What you need to do: Could you repeat all of the entries below word for word, apart from the pictures?

START The input

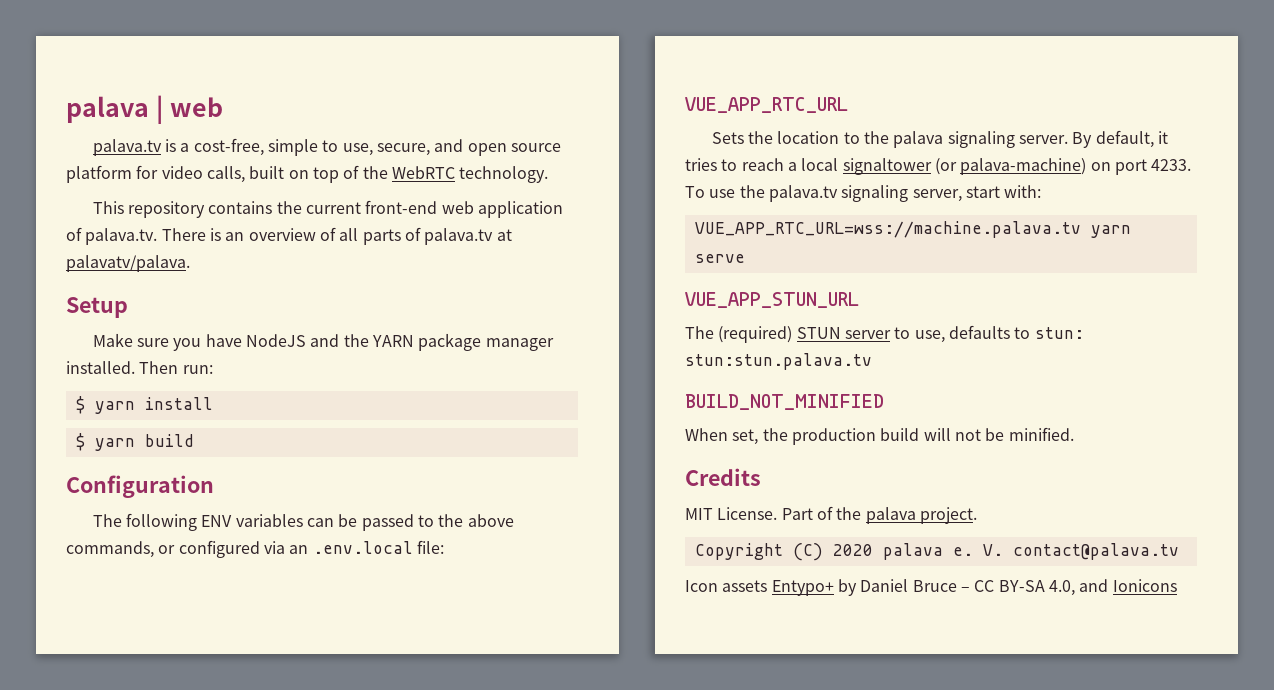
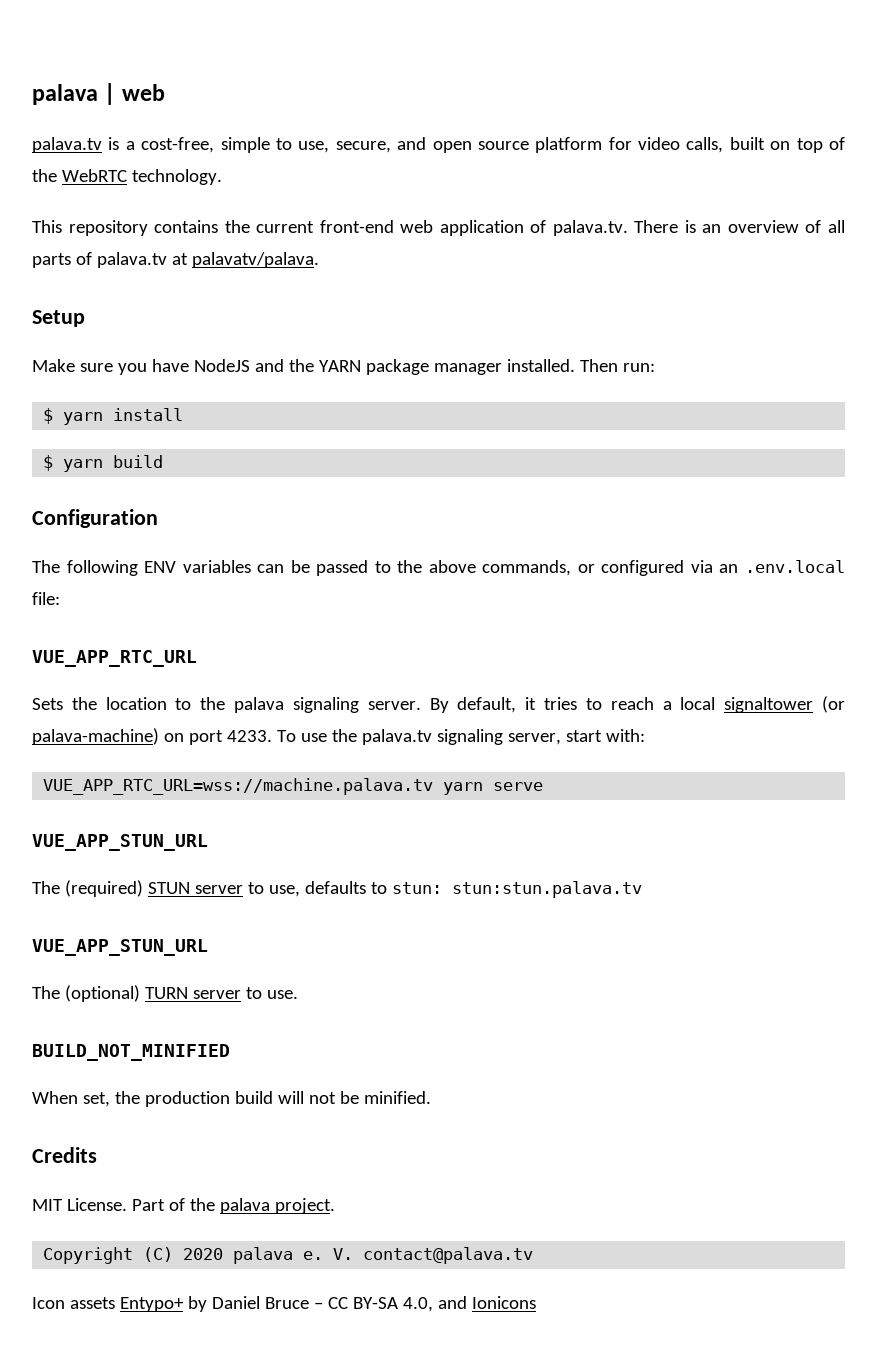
  The (required) STUN server to use, defaults to stun: stun:stun.palava.tv
+ VUE_APP_STUN_URL
+ The (optional) TURN server to use.

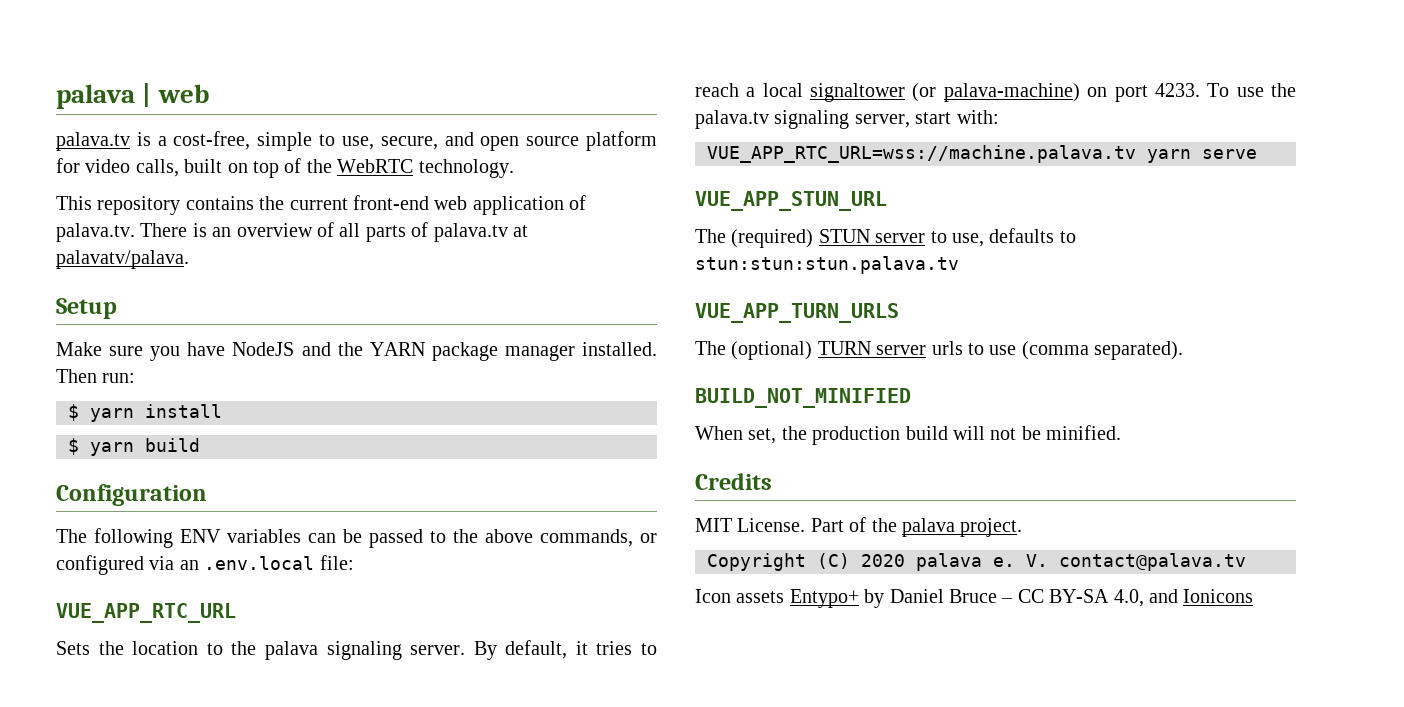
- The (required) STUN server to use, defaults to stun: stun:stun.palava.tv
- VUE_APP_STUN_URL
+ The (required) STUN server to use, defaults to stun:stun:stun.palava.tv
+ VUE_APP_TURN_URLS
- The (optional) TURN server to use.
+ The (optional) TURN server urls to use (comma separated).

END The input

Task solution:
  The (required) STUN server to use, defaults to stun: stun:stun.palava.tv
+ VUE_APP_STUN_URL
+ The (optional) TURN server to use.

- The (required) STUN server to use, defaults to stun: stun:stun.palava.tv
- VUE_APP_STUN_URL
+ The (required) STUN server to use, defaults to stun:stun:stun.palava.tv
+ VUE_APP_TURN_URLS
- The (optional) TURN server to use.
+ The (optional) TURN server urls to use (comma separated).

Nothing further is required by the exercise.